Provided records:
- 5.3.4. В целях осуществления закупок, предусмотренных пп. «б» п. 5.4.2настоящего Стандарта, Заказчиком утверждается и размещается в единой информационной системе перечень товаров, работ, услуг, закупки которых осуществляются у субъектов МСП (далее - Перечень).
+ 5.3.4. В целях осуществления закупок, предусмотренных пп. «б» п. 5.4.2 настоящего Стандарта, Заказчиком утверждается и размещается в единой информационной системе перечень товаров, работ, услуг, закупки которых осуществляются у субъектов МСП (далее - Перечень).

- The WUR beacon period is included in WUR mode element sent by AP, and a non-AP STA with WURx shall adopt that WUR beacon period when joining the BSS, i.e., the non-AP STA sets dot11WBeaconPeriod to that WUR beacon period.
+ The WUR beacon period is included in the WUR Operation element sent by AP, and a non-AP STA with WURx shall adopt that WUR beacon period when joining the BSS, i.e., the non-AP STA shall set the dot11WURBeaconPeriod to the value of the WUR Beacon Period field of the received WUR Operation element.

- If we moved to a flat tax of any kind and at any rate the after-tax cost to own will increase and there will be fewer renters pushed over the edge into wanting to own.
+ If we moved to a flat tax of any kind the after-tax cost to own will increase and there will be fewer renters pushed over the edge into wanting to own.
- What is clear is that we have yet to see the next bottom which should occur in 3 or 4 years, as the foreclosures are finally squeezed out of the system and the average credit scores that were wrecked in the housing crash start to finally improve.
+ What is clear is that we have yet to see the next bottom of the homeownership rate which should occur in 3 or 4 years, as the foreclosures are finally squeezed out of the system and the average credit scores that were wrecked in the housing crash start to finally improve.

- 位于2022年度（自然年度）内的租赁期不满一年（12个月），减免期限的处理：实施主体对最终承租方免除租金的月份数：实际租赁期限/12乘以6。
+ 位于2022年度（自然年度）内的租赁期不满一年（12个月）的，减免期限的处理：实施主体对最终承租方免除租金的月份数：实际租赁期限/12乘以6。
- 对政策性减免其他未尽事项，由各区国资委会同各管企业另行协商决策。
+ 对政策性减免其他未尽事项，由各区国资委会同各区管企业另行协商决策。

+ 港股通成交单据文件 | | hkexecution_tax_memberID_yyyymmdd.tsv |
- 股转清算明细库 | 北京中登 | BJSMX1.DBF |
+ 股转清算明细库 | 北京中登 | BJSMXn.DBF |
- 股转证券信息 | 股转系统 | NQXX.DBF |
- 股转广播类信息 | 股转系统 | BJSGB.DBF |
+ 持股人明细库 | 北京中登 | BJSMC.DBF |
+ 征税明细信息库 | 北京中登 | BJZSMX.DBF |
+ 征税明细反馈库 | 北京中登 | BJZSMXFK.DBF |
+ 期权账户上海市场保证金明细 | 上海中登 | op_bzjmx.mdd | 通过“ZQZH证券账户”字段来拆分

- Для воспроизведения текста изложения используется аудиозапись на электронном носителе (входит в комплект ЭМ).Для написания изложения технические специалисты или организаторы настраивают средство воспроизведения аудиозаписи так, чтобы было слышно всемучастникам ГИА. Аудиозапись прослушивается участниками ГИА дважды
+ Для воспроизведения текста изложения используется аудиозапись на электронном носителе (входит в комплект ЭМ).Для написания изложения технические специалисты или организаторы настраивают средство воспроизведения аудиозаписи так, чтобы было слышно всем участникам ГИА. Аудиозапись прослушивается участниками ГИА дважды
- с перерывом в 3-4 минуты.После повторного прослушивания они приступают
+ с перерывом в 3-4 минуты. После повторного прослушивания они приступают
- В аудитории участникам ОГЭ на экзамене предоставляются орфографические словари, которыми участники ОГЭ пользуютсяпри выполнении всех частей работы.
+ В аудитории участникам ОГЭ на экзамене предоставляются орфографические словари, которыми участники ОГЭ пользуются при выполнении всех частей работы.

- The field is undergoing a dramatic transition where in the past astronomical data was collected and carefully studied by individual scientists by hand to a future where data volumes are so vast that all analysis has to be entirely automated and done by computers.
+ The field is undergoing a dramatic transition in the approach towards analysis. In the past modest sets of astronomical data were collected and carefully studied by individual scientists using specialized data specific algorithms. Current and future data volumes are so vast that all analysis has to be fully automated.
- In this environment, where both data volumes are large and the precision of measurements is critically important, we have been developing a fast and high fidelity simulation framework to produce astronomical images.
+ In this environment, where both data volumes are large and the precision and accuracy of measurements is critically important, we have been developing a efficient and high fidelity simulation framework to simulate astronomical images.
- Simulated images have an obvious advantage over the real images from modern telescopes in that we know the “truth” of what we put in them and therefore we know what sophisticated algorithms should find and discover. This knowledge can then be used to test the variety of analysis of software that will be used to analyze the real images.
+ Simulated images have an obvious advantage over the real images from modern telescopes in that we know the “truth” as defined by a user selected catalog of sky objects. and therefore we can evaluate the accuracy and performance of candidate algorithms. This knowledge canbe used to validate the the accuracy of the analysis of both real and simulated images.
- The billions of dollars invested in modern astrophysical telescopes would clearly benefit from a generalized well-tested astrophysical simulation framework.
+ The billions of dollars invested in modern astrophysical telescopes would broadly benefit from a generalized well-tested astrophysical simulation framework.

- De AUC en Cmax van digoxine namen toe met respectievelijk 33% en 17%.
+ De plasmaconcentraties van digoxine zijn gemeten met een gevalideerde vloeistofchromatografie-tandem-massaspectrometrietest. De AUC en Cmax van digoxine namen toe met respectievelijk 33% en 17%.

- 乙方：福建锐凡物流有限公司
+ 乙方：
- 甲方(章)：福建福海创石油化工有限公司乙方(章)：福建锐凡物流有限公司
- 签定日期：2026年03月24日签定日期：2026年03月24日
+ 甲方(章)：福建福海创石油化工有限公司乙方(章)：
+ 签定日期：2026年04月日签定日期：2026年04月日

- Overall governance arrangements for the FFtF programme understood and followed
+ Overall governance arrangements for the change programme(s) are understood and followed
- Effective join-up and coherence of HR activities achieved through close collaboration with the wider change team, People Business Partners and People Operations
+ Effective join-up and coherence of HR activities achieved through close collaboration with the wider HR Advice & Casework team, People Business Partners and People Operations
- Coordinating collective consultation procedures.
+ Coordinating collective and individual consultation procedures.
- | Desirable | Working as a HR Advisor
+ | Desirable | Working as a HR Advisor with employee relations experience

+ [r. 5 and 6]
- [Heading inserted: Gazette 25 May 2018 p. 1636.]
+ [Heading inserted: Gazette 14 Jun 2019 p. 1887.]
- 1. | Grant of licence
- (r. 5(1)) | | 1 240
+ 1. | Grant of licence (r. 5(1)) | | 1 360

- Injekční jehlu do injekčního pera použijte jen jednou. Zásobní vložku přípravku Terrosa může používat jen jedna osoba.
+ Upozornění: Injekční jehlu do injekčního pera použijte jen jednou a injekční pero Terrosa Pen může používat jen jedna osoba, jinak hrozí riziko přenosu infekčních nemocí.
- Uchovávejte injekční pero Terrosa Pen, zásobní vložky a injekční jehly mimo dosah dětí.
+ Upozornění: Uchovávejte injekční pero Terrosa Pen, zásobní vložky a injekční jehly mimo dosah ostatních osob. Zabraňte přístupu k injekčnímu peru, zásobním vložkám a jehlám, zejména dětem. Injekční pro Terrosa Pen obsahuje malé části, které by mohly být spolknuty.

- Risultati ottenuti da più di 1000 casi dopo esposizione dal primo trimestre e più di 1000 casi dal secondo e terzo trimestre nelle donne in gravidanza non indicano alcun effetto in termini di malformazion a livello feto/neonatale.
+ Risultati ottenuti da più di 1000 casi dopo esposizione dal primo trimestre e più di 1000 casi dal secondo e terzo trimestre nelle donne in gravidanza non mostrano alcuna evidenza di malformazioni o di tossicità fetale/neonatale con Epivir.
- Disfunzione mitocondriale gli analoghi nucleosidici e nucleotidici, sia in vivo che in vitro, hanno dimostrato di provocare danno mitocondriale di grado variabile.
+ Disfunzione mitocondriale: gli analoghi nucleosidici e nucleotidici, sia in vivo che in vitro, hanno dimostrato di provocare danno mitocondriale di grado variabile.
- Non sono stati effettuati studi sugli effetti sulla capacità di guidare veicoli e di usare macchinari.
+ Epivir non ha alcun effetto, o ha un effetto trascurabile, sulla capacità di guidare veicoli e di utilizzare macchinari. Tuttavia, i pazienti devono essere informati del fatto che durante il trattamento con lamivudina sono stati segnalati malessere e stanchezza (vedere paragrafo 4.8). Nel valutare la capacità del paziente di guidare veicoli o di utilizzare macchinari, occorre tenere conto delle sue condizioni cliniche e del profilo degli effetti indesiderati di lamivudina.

Task brief:
With the line holding "telescopes would broadly" as the first and the line holding "- 签定日期：2026年03月24日签定日期：2026年03月24日" as the last, please transcribe exactly the lines of the material above in that range and nothing else.

Completed task:
+ The billions of dollars invested in modern astrophysical telescopes would broadly benefit from a generalized well-tested astrophysical simulation framework.

- De AUC en Cmax van digoxine namen toe met respectievelijk 33% en 17%.
+ De plasmaconcentraties van digoxine zijn gemeten met een gevalideerde vloeistofchromatografie-tandem-massaspectrometrietest. De AUC en Cmax van digoxine namen toe met respectievelijk 33% en 17%.

- 乙方：福建锐凡物流有限公司
+ 乙方：
- 甲方(章)：福建福海创石油化工有限公司乙方(章)：福建锐凡物流有限公司
- 签定日期：2026年03月24日签定日期：2026年03月24日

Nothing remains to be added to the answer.